Description of the task => Every line from the one with "background:linear-gradient(180deg,#353535 0%,#4d4d4d 85%);" to the one with "position:absolute; font-size:16px; font-weight:bold;", including those two, is to be copied exactly; all other lines of the entries below are left out.

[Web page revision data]
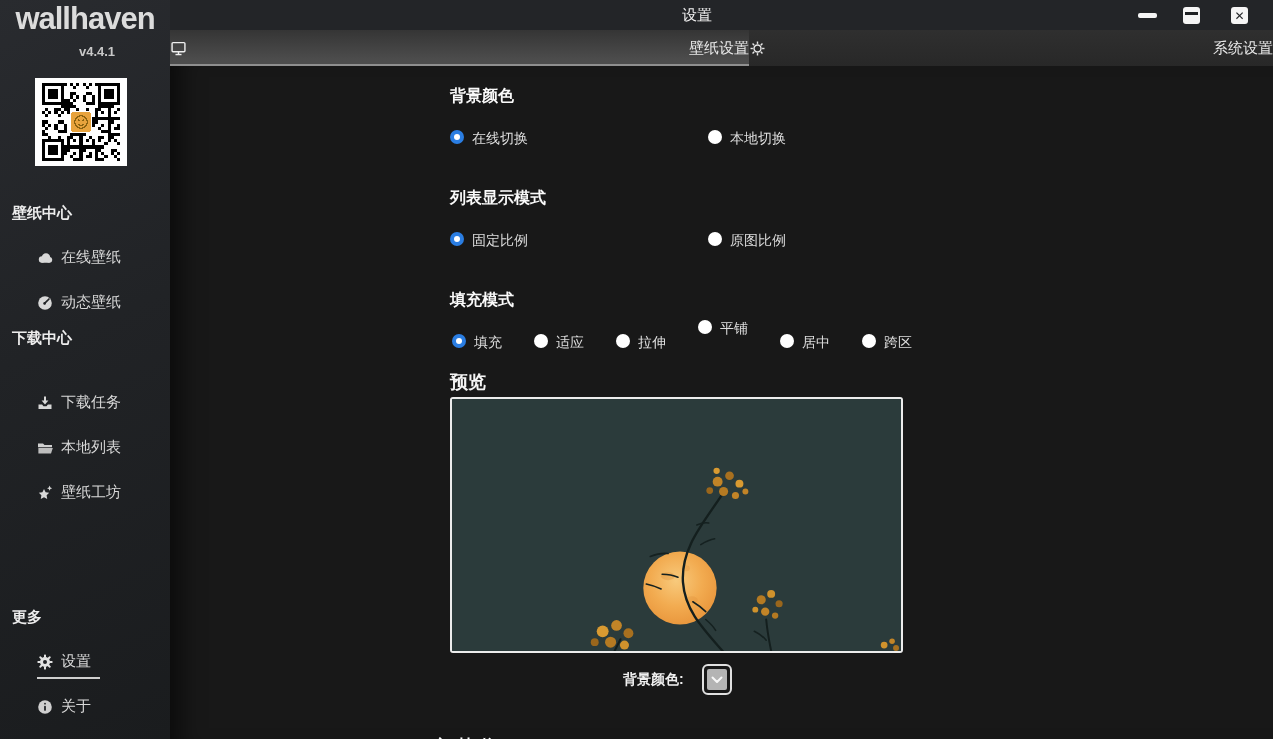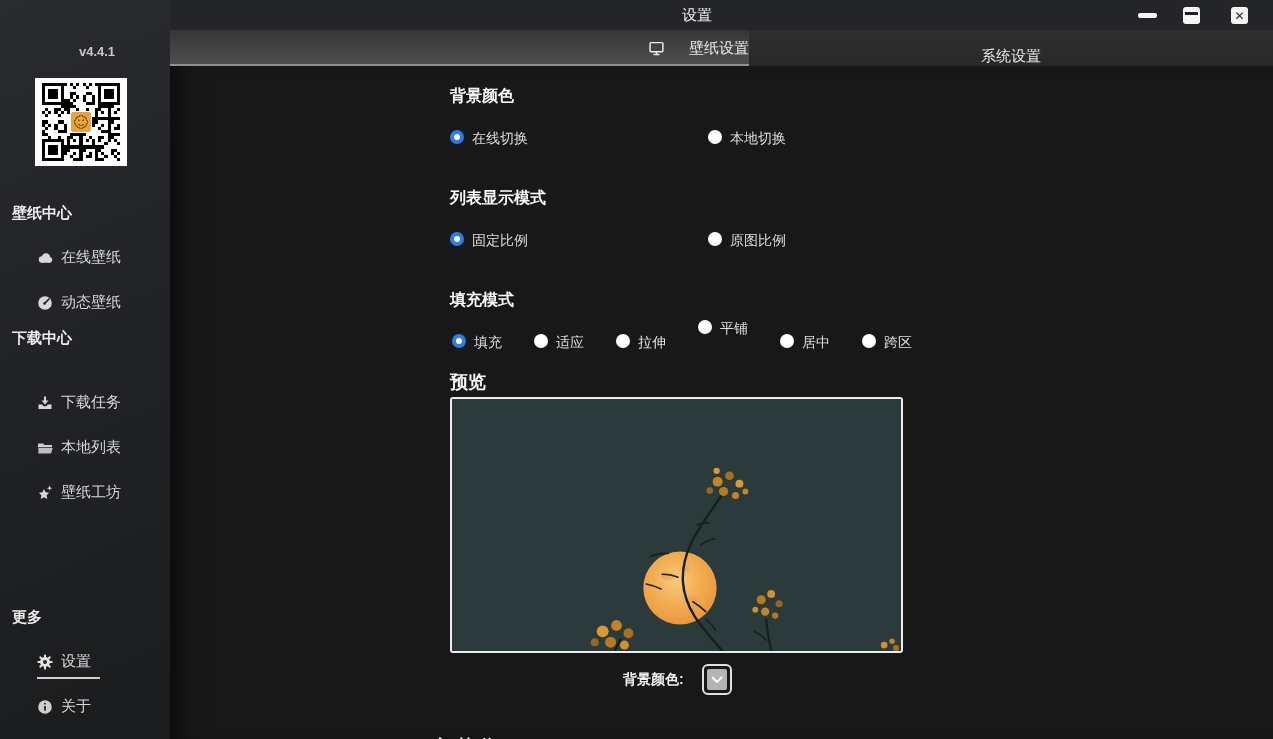--- a/index.html
+++ b/index.html
@@ -29,26 +29,26 @@
     font-size:15px; color:#f2f2f2; white-space:nowrap; }
   .winbtn { position:absolute; cursor:pointer; }
   .btn-min { left:968px; top:13px; width:19px; height:5px; background:#f5f5f5; border-radius:2px; }
   .btn-max { left:1013px; top:7px; width:17px; height:17px; background:#f5f5f5; border-radius:3px; }
   .btn-max .bar { position:absolute; left:2px; top:5px; width:13px; height:3px; background:#1f2124; }
   .btn-close { left:1061px; top:7px; width:17px; height:17px; background:#f5f5f5; border-radius:3px;
     display:flex; align-items:center; justify-content:center;
     font-size:12px; font-weight:bold; color:#1f2124; line-height:1; }
 
   .tabbar { position:absolute; left:0; top:30px; width:1103px; height:36px; display:flex; }
-  .tab { height:36px; display:flex; align-items:center; justify-content:flex-end; gap:24px;
+  .tab { height:36px; display:flex; align-items:center; justify-content:space-between; gap:24px;
     font-size:15px; color:#e9e9e9; cursor:pointer; position:relative; }
   .tab svg { width:17px; height:17px; }
   .tab-active { width:579px; background:linear-gradient(180deg,#353535 0%,#4d4d4d 85%);
     box-shadow:inset 0 -2px 0 #8f8f8f; }
-  .tab-idle { width:524px; background:linear-gradient(180deg,#2f2f2f 0%,#282828 100%);flex-direction:column; }
+  .tab-idle { width:524px; background:linear-gradient(180deg,#2f2f2f 0%,#282828 100%); }
 
   .content { position:absolute; left:0; top:66px; width:1103px; height:673px; background:#181818;
     box-shadow:inset 28px 0 26px -20px rgba(0,0,0,0.6); overflow:hidden; }
   .sec-title { position:absolute; font-size:16px; font-weight:bold; color:#fafafa; white-space:nowrap; }
   .opt { position:absolute; display:flex; align-items:flex-start; gap:8px; cursor:pointer; white-space:nowrap; }
   .rdot { width:14px; height:14px; border-radius:50%; background:#fff; flex:none; position:relative; }
   .rdot.sel { background:#2a7de2; }
   .rdot.sel::after { content:""; position:absolute; inset:4px; background:#fff; border-radius:50%; }
   .opt span.lbl { font-size:14px; color:#dedede; }
 
@@ -239,20 +239,21 @@
             <polyline points="1.5,1.5 6,6 10.5,1.5" fill="none" stroke="#f7f7f7" stroke-width="2" stroke-linecap="round" stroke-linejoin="round"></polyline>
           </svg>
         </div>
       </div>
 
       <div class="clipped-title">定时切换</div>
     </div>
   </div>
 
   <aside class="sidebar">
+    <div class="logo">wallhaven</div>
     <div class="version">v4.4.1</div>
 
     <div class="qr">
       <svg id="qr" viewBox="0 0 100 100" shape-rendering="crispEdges">
           <rect width="100" height="100" fill="#fff"></rect>
           <rect x="28" y="0" width="4" height="4" fill="#000"></rect>
           <rect x="36" y="0" width="4" height="4" fill="#000"></rect>
           <rect x="44" y="0" width="4" height="4" fill="#000"></rect>
           <rect x="52" y="0" width="4" height="4" fill="#000"></rect>
           <rect x="60" y="0" width="4" height="4" fill="#000"></rect>

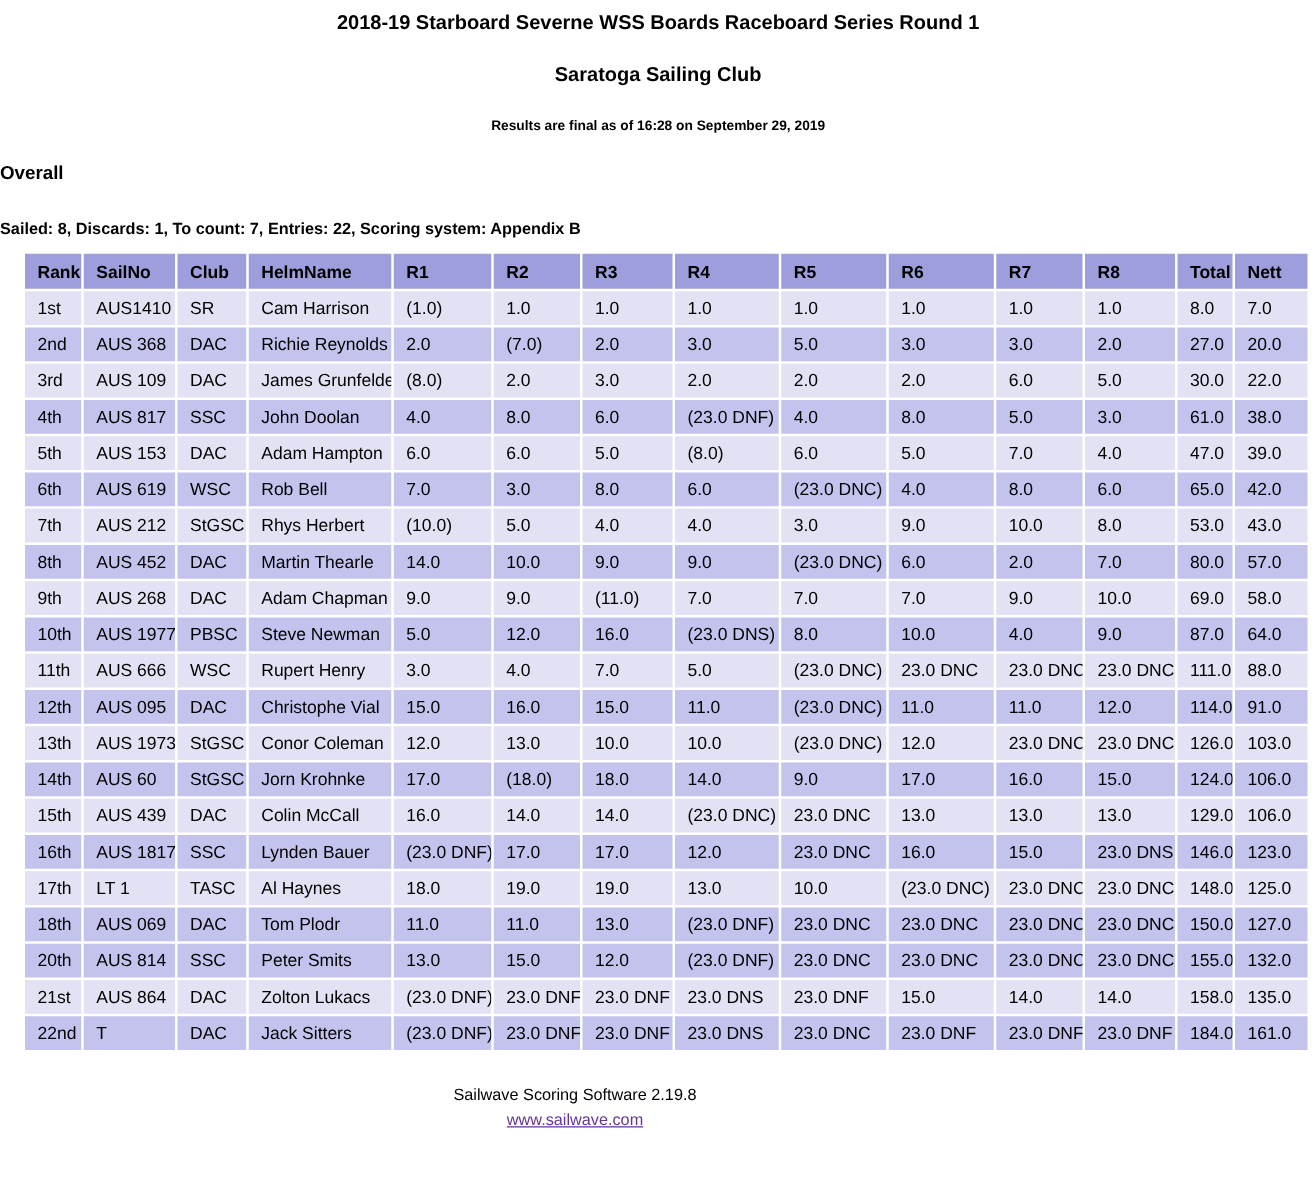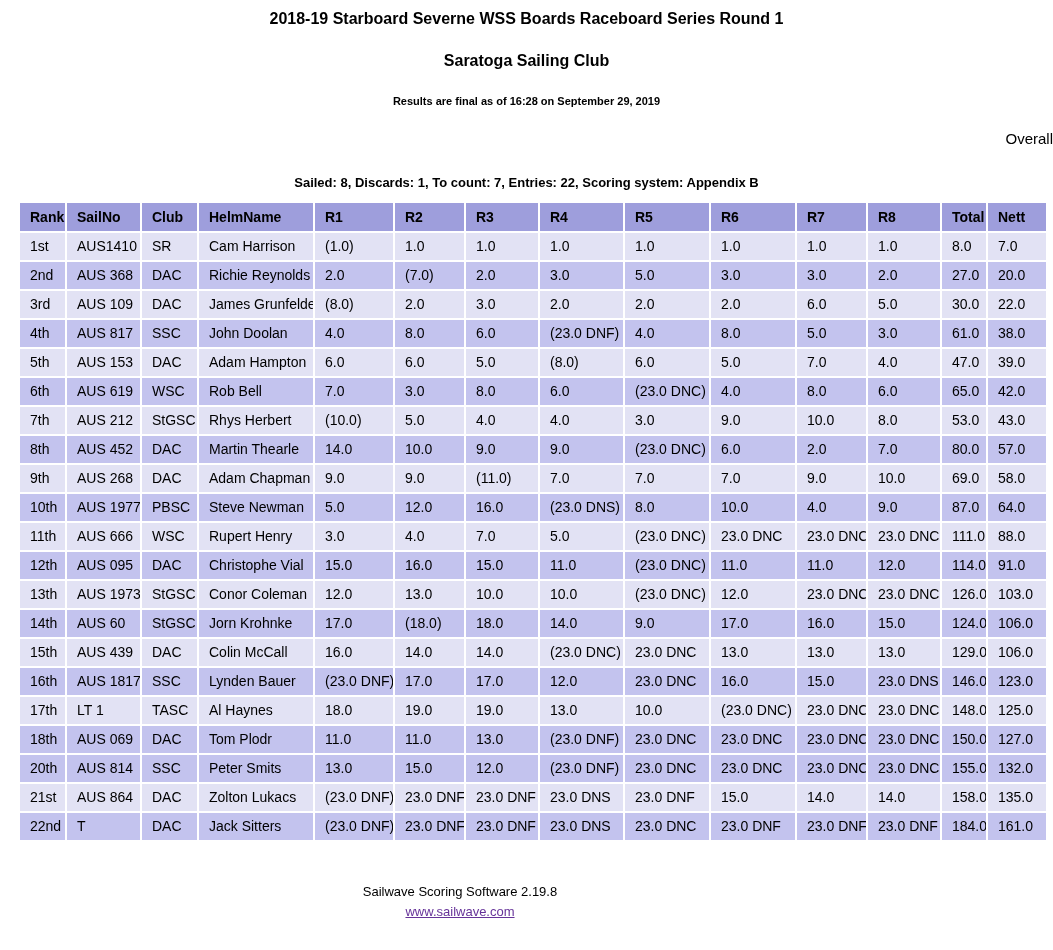--- a/index.html
+++ b/index.html
@@ -21,25 +21,25 @@
   }
   .venue-title{
     font-size:16px;font-weight:bold;text-align:center;
     margin:24px 0 0 0;
   }
   .status-line{
     font-size:11px;font-weight:bold;text-align:center;
     margin:25px 0 0 0;
   }
   .section-title{
-    font-size:15px;font-weight:normal;text-align:right;
+    font-size:15px;font-weight:bold;text-align:left;
     margin:23px 0 0 0;
   }
   .summary-line{
-    font-size:13px;font-weight:bold;text-align:center;
+    font-size:13px;font-weight:bold;text-align:left;
     margin:28px 0 11px 0;
   }
   table.results{
     table-layout:fixed;
     width:1030px;
     margin-left:18px;
     border-collapse:separate;
     border-spacing:2px;
     font-size:14px;
   }
@@ -55,21 +55,21 @@
     padding:5px 8px 6px 10px;
     text-align:left;
     overflow:hidden;
     white-space:nowrap;
   }
   tr.row-light td{background:var(--row-light);}
   tr.row-dark td{background:var(--row-dark);}
   .footer{
     width:920px;
     text-align:center;
-    margin-top:40px;
+    margin-top:24px;
     font-size:13px;
     line-height:1.55;
   }
   .footer a{color:var(--link);text-decoration:underline;}
 </style>
 </head>
 <body>
 
 <h1 class="page-title">2018-19 Starboard Severne WSS Boards Raceboard Series Round 1</h1>
 <h2 class="venue-title">Saratoga Sailing Club</h2>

Task answer =>
   .tab-active { width:579px; background:linear-gradient(180deg,#353535 0%,#4d4d4d 85%);
     box-shadow:inset 0 -2px 0 #8f8f8f; }
-  .tab-idle { width:524px; background:linear-gradient(180deg,#2f2f2f 0%,#282828 100%);flex-direction:column; }
+  .tab-idle { width:524px; background:linear-gradient(180deg,#2f2f2f 0%,#282828 100%); }
 
   .content { position:absolute; left:0; top:66px; width:1103px; height:673px; background:#181818;
     box-shadow:inset 28px 0 26px -20px rgba(0,0,0,0.6); overflow:hidden; }
   .sec-title { position:absolute; font-size:16px; font-weight:bold; color:#fafafa; white-space:nowrap; }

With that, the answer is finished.